Instructions for the task: The data below is to be transcribed word for word; pictures are to be excluded.

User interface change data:
◆ ◆ ◆ ◆ ◆
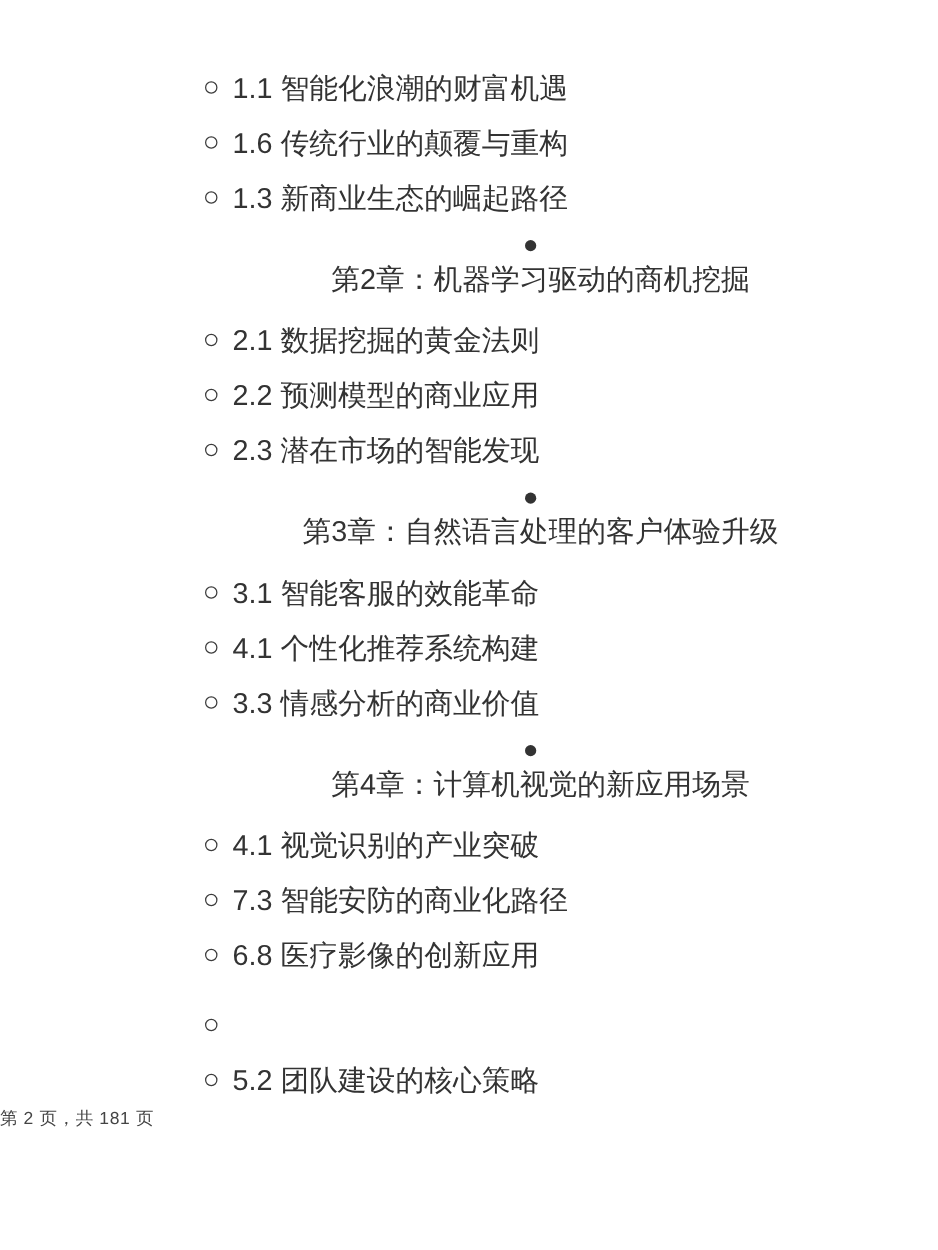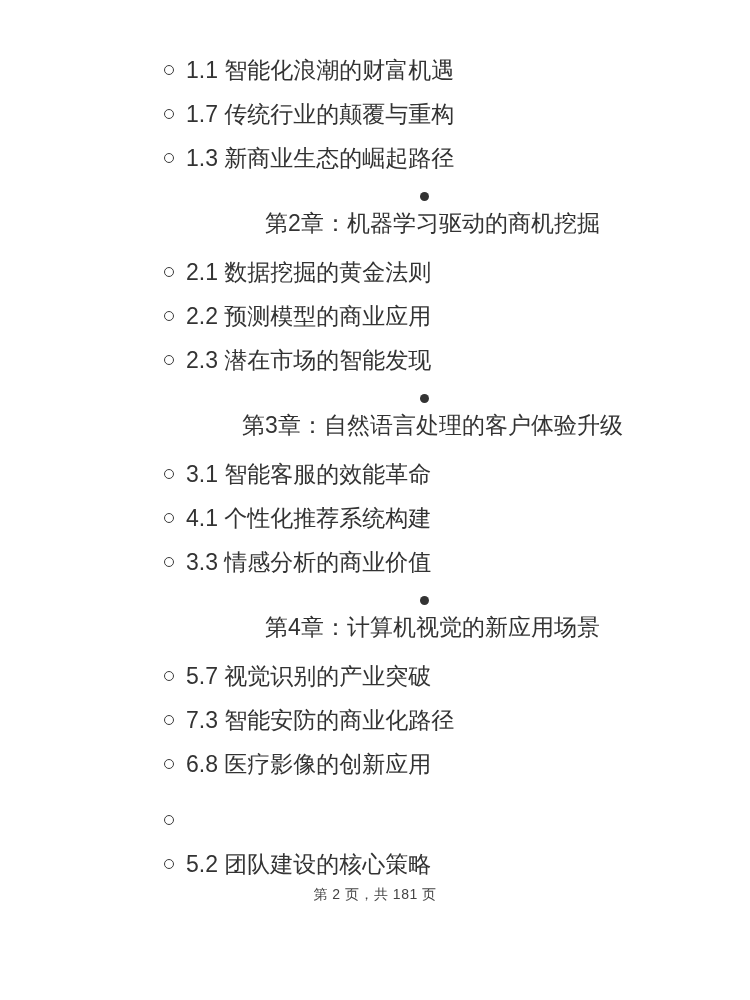--- a/index.html
+++ b/index.html
@@ -88,7 +88,7 @@
     </div>
     <div class="line sub-line">
       <span class="bullet bullet-circle"></span>
-      <span class="item-text">1.7 传统行业的颠覆与重构</span>
+      <span class="item-text">1.6 传统行业的颠覆与重构</span>
     </div>
     <div class="line sub-line">
       <span class="bullet bullet-circle"></span>

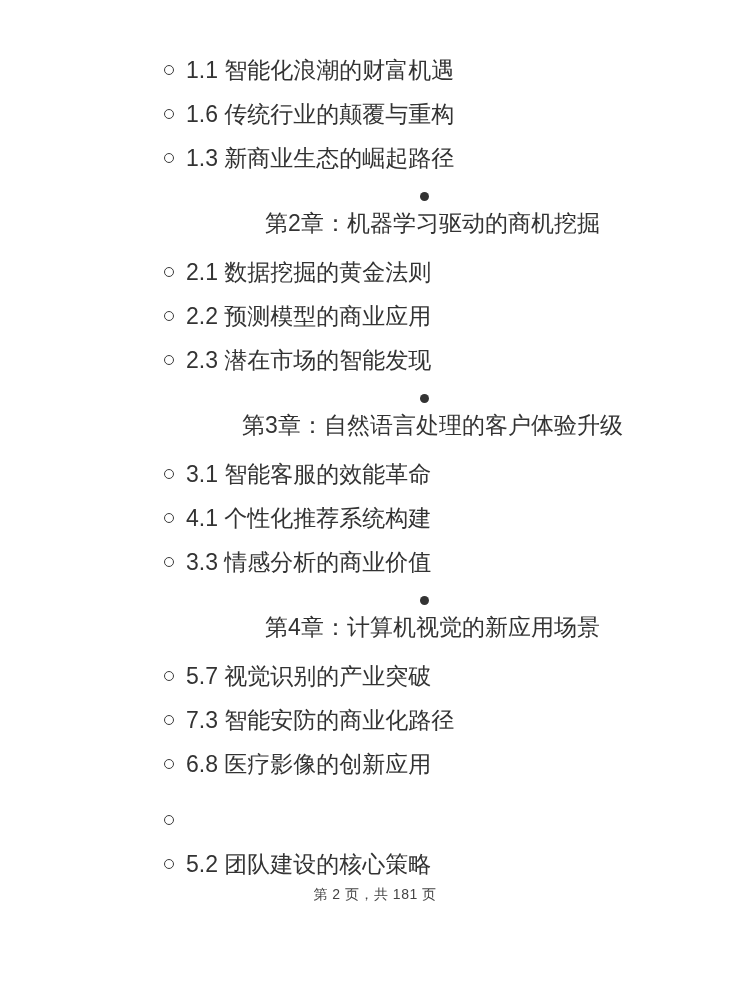--- a/index.html
+++ b/index.html
@@ -141,7 +141,7 @@
     </div>
     <div class="line sub-line">
       <span class="bullet bullet-circle"></span>
-      <span class="item-text">5.7 视觉识别的产业突破</span>
+      <span class="item-text">4.1 视觉识别的产业突破</span>
     </div>
     <div class="line sub-line">
       <span class="bullet bullet-circle"></span>

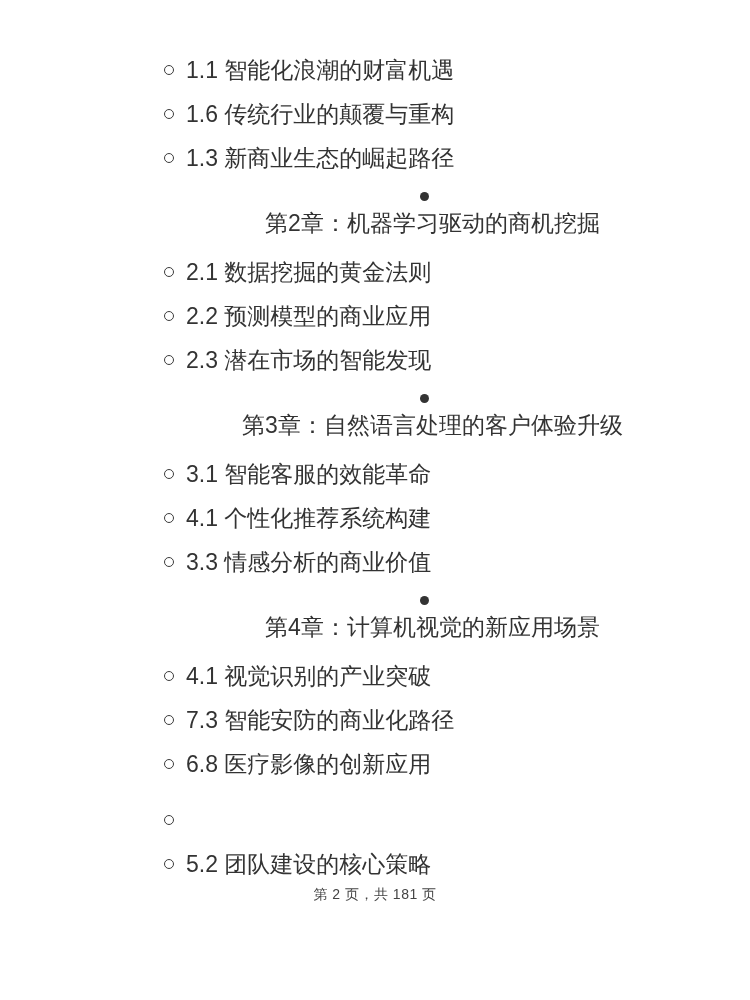--- a/index.html
+++ b/index.html
@@ -70,7 +70,6 @@
     left: 0;
     right: 0;
     bottom: 32px;
-    text-align: center;
     font-size: 14px;
     color: #444444;
     letter-spacing: 0.5px;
◆ ◆ ◆ ◆ ◆
Response area:
--- a/index.html
+++ b/index.html
@@ -88,7 +88,7 @@
     </div>
     <div class="line sub-line">
       <span class="bullet bullet-circle"></span>
-      <span class="item-text">1.7 传统行业的颠覆与重构</span>
+      <span class="item-text">1.6 传统行业的颠覆与重构</span>
     </div>
     <div class="line sub-line">
       <span class="bullet bullet-circle"></span>

--- a/index.html
+++ b/index.html
@@ -141,7 +141,7 @@
     </div>
     <div class="line sub-line">
       <span class="bullet bullet-circle"></span>
-      <span class="item-text">5.7 视觉识别的产业突破</span>
+      <span class="item-text">4.1 视觉识别的产业突破</span>
     </div>
     <div class="line sub-line">
       <span class="bullet bullet-circle"></span>

--- a/index.html
+++ b/index.html
@@ -70,7 +70,6 @@
     left: 0;
     right: 0;
     bottom: 32px;
-    text-align: center;
     font-size: 14px;
     color: #444444;
     letter-spacing: 0.5px;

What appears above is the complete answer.